Without carrying over a single picture, write out the records below exactly.

Top of Records for the exercise

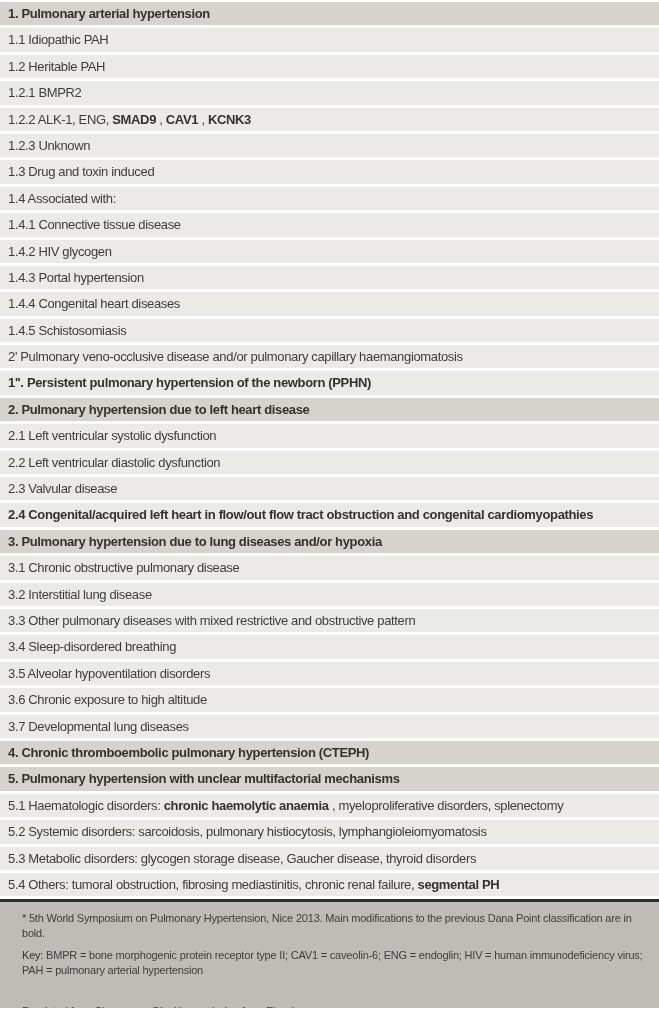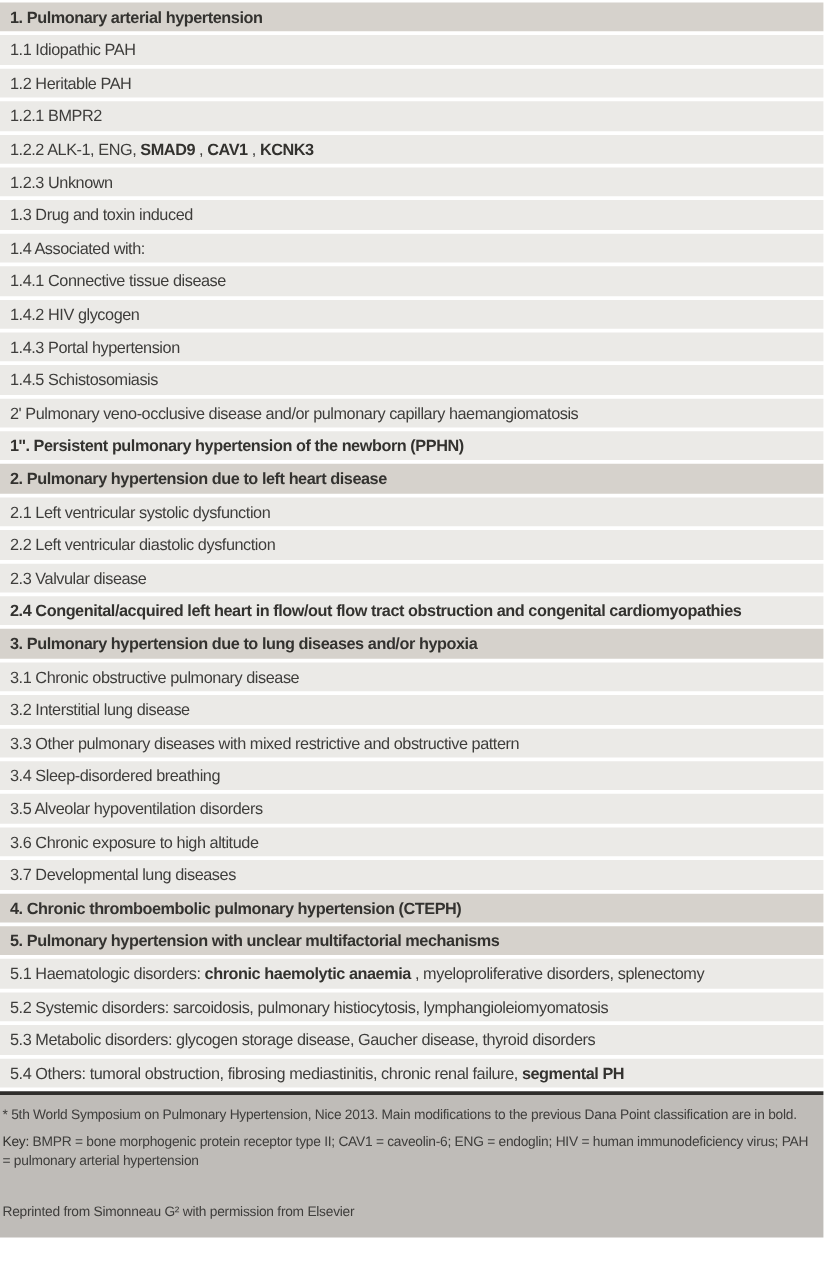--- a/index.html
+++ b/index.html
@@ -51,6 +51,7 @@
       <div class="row item"><span>1.4.1 Connective tissue disease</span></div>
       <div class="row item"><span>1.4.2 HIV glycogen</span></div>
       <div class="row item"><span>1.4.3 Portal hypertension</span></div>
+      <div class="row item"><span>1.4.4 Congenital heart diseases</span></div>
       <div class="row item"><span>1.4.5 Schistosomiasis</span></div>
       <div class="row item"><span>2' Pulmonary veno-occlusive disease and/or pulmonary capillary haemangiomatosis</span></div>
       <div class="row item"><span class="b">1''. Persistent pulmonary hypertension of the newborn (PPHN)</span></div>

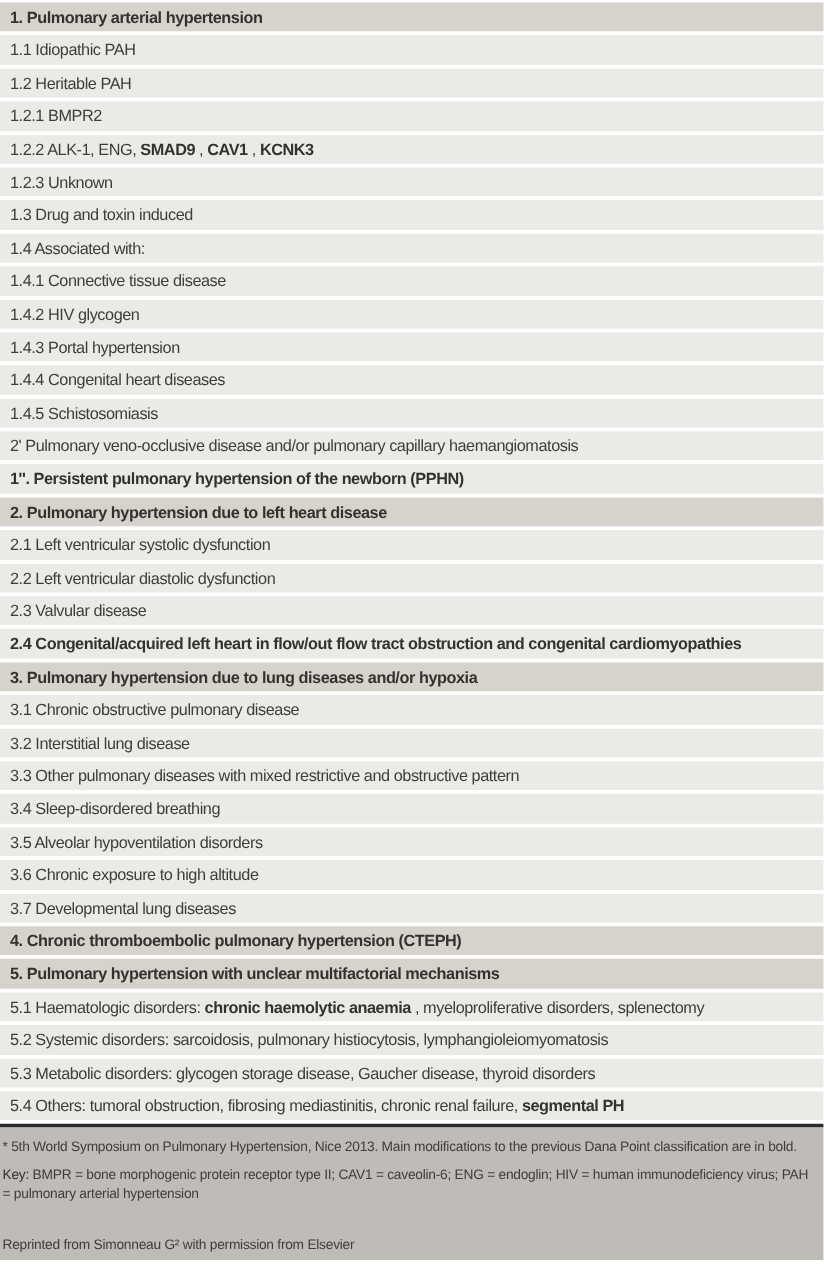--- a/index.html
+++ b/index.html
@@ -28,7 +28,7 @@
   .divider{height:3px;background:var(--divider);}
   .footnotes{
     background:var(--footer-bg);height:114px;box-sizing:border-box;
-    padding:9px 12px 0 2px;font-size:11px;line-height:15px;
+    padding:9px 12px 0 22px;font-size:11px;line-height:15px;
     letter-spacing:-0.2px;color:var(--text);
   }
   .footnotes p{margin:0 0 7px 0;}

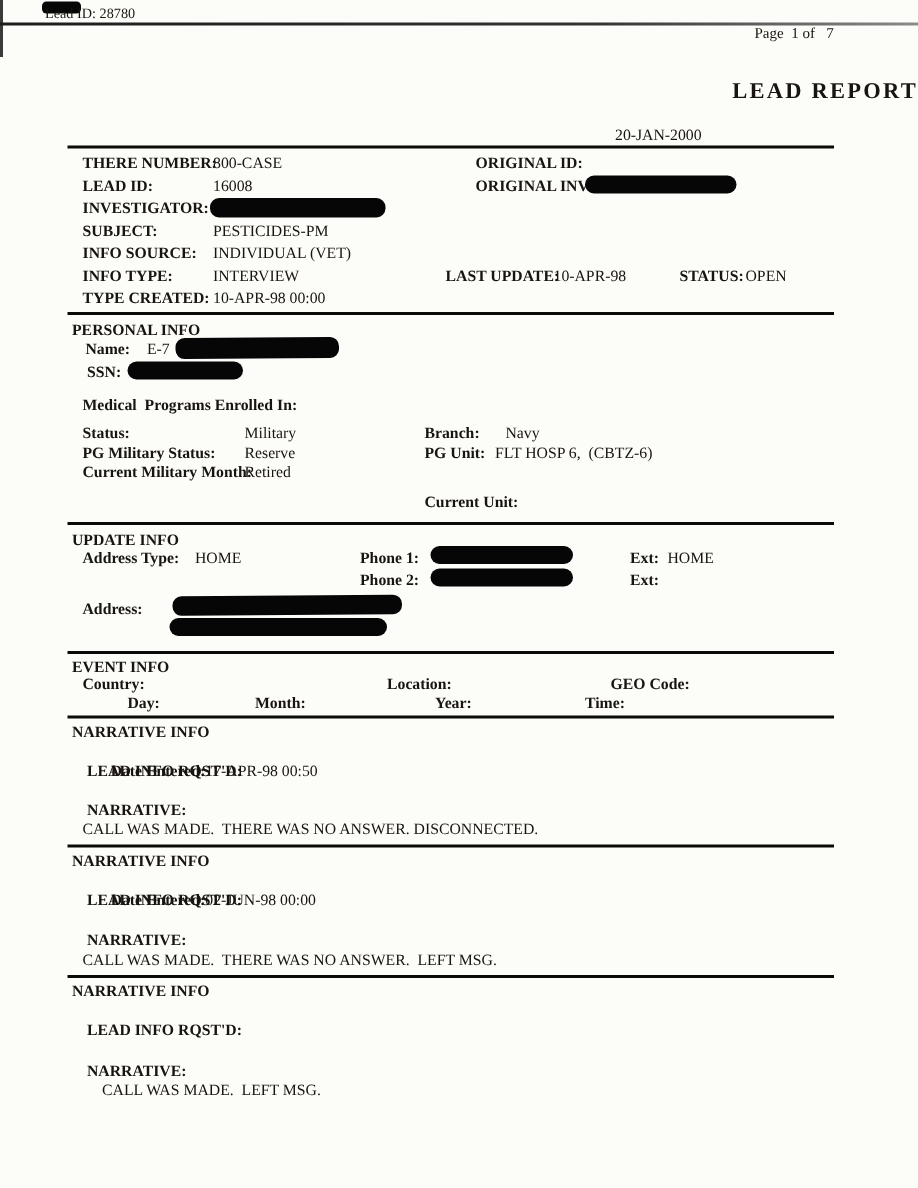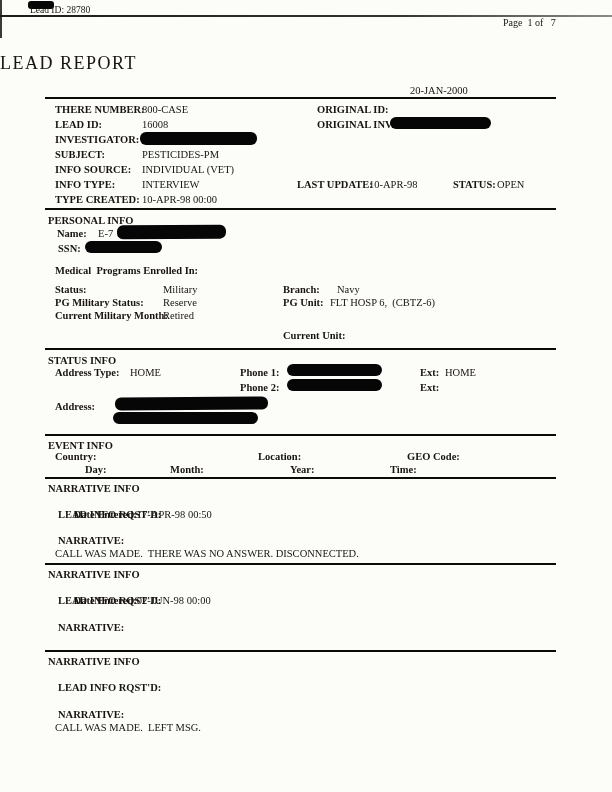--- a/index.html
+++ b/index.html
@@ -13,7 +13,7 @@
   .redact{position:absolute;background:#060606;border-radius:6px}
   .rule-top{position:absolute;left:0;top:15px;width:612px;height:1.6px;background:linear-gradient(90deg,#1c1c1c 0%,#333 65%,#8a8a8a 100%)}
   .vline{position:absolute;left:0;top:0;width:1.5px;height:38px;background:#3a3a3a}
-  .title{position:absolute;top:53px;left:0;width:100%;text-align:left;font-size:18px;font-weight:normal;letter-spacing:1.5px}
+  .title{position:absolute;top:53px;left:0;width:100%;text-align:right;font-size:15px;font-weight:bold;letter-spacing:1.5px}
   .pair{position:absolute;white-space:pre;font-size:10.5px;line-height:13px}
   .pair .lb{font-weight:bold}
   .small{font-size:9.5px}

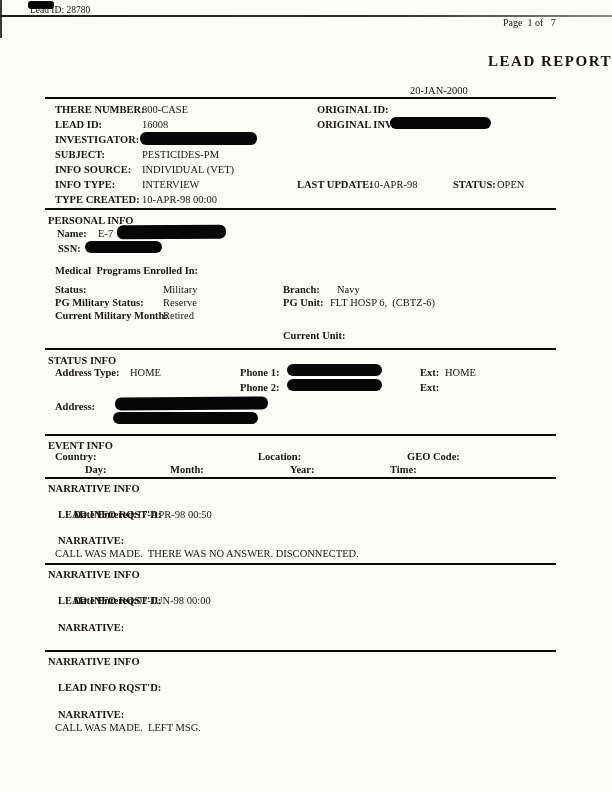--- a/index.html
+++ b/index.html
@@ -93,7 +93,7 @@
   </div>
 
   <div class="sec" style="top:348px;height:86px">
-    <span class="abs lb" style="left:3px;top:4px">STATUS INFO</span>
+    <span class="abs lb" style="left:3px;top:4px">UPDATE INFO</span>
 
     <span class="abs lb" style="left:10px;top:16px">Address Type:</span>
     <span class="abs" style="left:85px;top:16px">HOME</span>

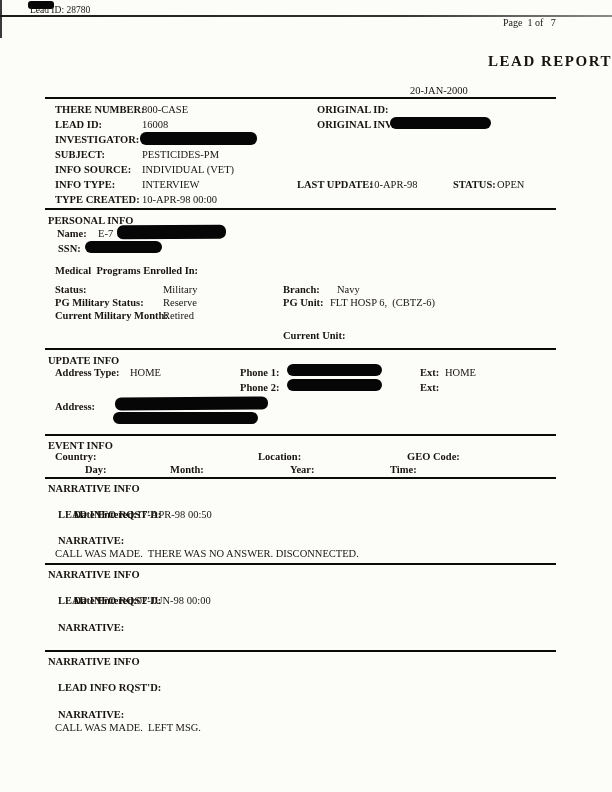--- a/index.html
+++ b/index.html
@@ -141,6 +141,7 @@
     </div>
     <span class="abs lb" style="left:13px;top:29px">LEAD INFO RQST'D:</span>
     <span class="abs lb" style="left:13px;top:56px">NARRATIVE:</span>
+    <span class="abs" style="left:10px;top:69px">CALL WAS MADE.  THERE WAS NO ANSWER.  LEFT MSG.</span>
   </div>
 
   <div class="sec" style="top:650px;height:90px">

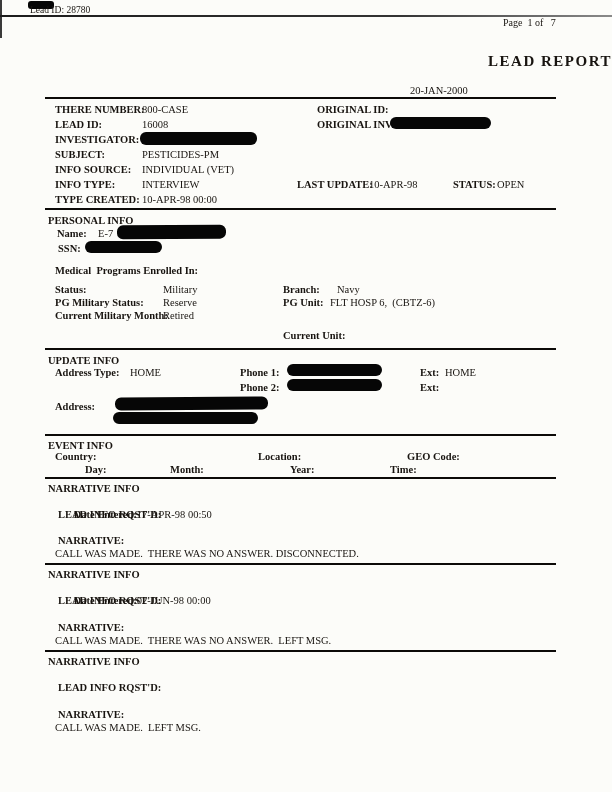--- a/index.html
+++ b/index.html
@@ -148,7 +148,7 @@
     <span class="abs lb" style="left:3px;top:3px">NARRATIVE INFO</span>
     <span class="abs lb" style="left:13px;top:29px">LEAD INFO RQST'D:</span>
     <span class="abs lb" style="left:13px;top:56px">NARRATIVE:</span>
-    <span class="abs" style="left:10px;top:69px">CALL WAS MADE.  LEFT MSG.</span>
+    <span class="abs" style="left:23px;top:69px">CALL WAS MADE.  LEFT MSG.</span>
   </div>
 
 </div>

Bottom of Records for the exercise

Worked solution:
--- a/index.html
+++ b/index.html
@@ -51,6 +51,7 @@
       <div class="row item"><span>1.4.1 Connective tissue disease</span></div>
       <div class="row item"><span>1.4.2 HIV glycogen</span></div>
       <div class="row item"><span>1.4.3 Portal hypertension</span></div>
+      <div class="row item"><span>1.4.4 Congenital heart diseases</span></div>
       <div class="row item"><span>1.4.5 Schistosomiasis</span></div>
       <div class="row item"><span>2' Pulmonary veno-occlusive disease and/or pulmonary capillary haemangiomatosis</span></div>
       <div class="row item"><span class="b">1''. Persistent pulmonary hypertension of the newborn (PPHN)</span></div>

--- a/index.html
+++ b/index.html
@@ -28,7 +28,7 @@
   .divider{height:3px;background:var(--divider);}
   .footnotes{
     background:var(--footer-bg);height:114px;box-sizing:border-box;
-    padding:9px 12px 0 2px;font-size:11px;line-height:15px;
+    padding:9px 12px 0 22px;font-size:11px;line-height:15px;
     letter-spacing:-0.2px;color:var(--text);
   }
   .footnotes p{margin:0 0 7px 0;}

--- a/index.html
+++ b/index.html
@@ -13,7 +13,7 @@
   .redact{position:absolute;background:#060606;border-radius:6px}
   .rule-top{position:absolute;left:0;top:15px;width:612px;height:1.6px;background:linear-gradient(90deg,#1c1c1c 0%,#333 65%,#8a8a8a 100%)}
   .vline{position:absolute;left:0;top:0;width:1.5px;height:38px;background:#3a3a3a}
-  .title{position:absolute;top:53px;left:0;width:100%;text-align:left;font-size:18px;font-weight:normal;letter-spacing:1.5px}
+  .title{position:absolute;top:53px;left:0;width:100%;text-align:right;font-size:15px;font-weight:bold;letter-spacing:1.5px}
   .pair{position:absolute;white-space:pre;font-size:10.5px;line-height:13px}
   .pair .lb{font-weight:bold}
   .small{font-size:9.5px}

--- a/index.html
+++ b/index.html
@@ -93,7 +93,7 @@
   </div>
 
   <div class="sec" style="top:348px;height:86px">
-    <span class="abs lb" style="left:3px;top:4px">STATUS INFO</span>
+    <span class="abs lb" style="left:3px;top:4px">UPDATE INFO</span>
 
     <span class="abs lb" style="left:10px;top:16px">Address Type:</span>
     <span class="abs" style="left:85px;top:16px">HOME</span>

--- a/index.html
+++ b/index.html
@@ -141,6 +141,7 @@
     </div>
     <span class="abs lb" style="left:13px;top:29px">LEAD INFO RQST'D:</span>
     <span class="abs lb" style="left:13px;top:56px">NARRATIVE:</span>
+    <span class="abs" style="left:10px;top:69px">CALL WAS MADE.  THERE WAS NO ANSWER.  LEFT MSG.</span>
   </div>
 
   <div class="sec" style="top:650px;height:90px">

--- a/index.html
+++ b/index.html
@@ -148,7 +148,7 @@
     <span class="abs lb" style="left:3px;top:3px">NARRATIVE INFO</span>
     <span class="abs lb" style="left:13px;top:29px">LEAD INFO RQST'D:</span>
     <span class="abs lb" style="left:13px;top:56px">NARRATIVE:</span>
-    <span class="abs" style="left:10px;top:69px">CALL WAS MADE.  LEFT MSG.</span>
+    <span class="abs" style="left:23px;top:69px">CALL WAS MADE.  LEFT MSG.</span>
   </div>
 
 </div>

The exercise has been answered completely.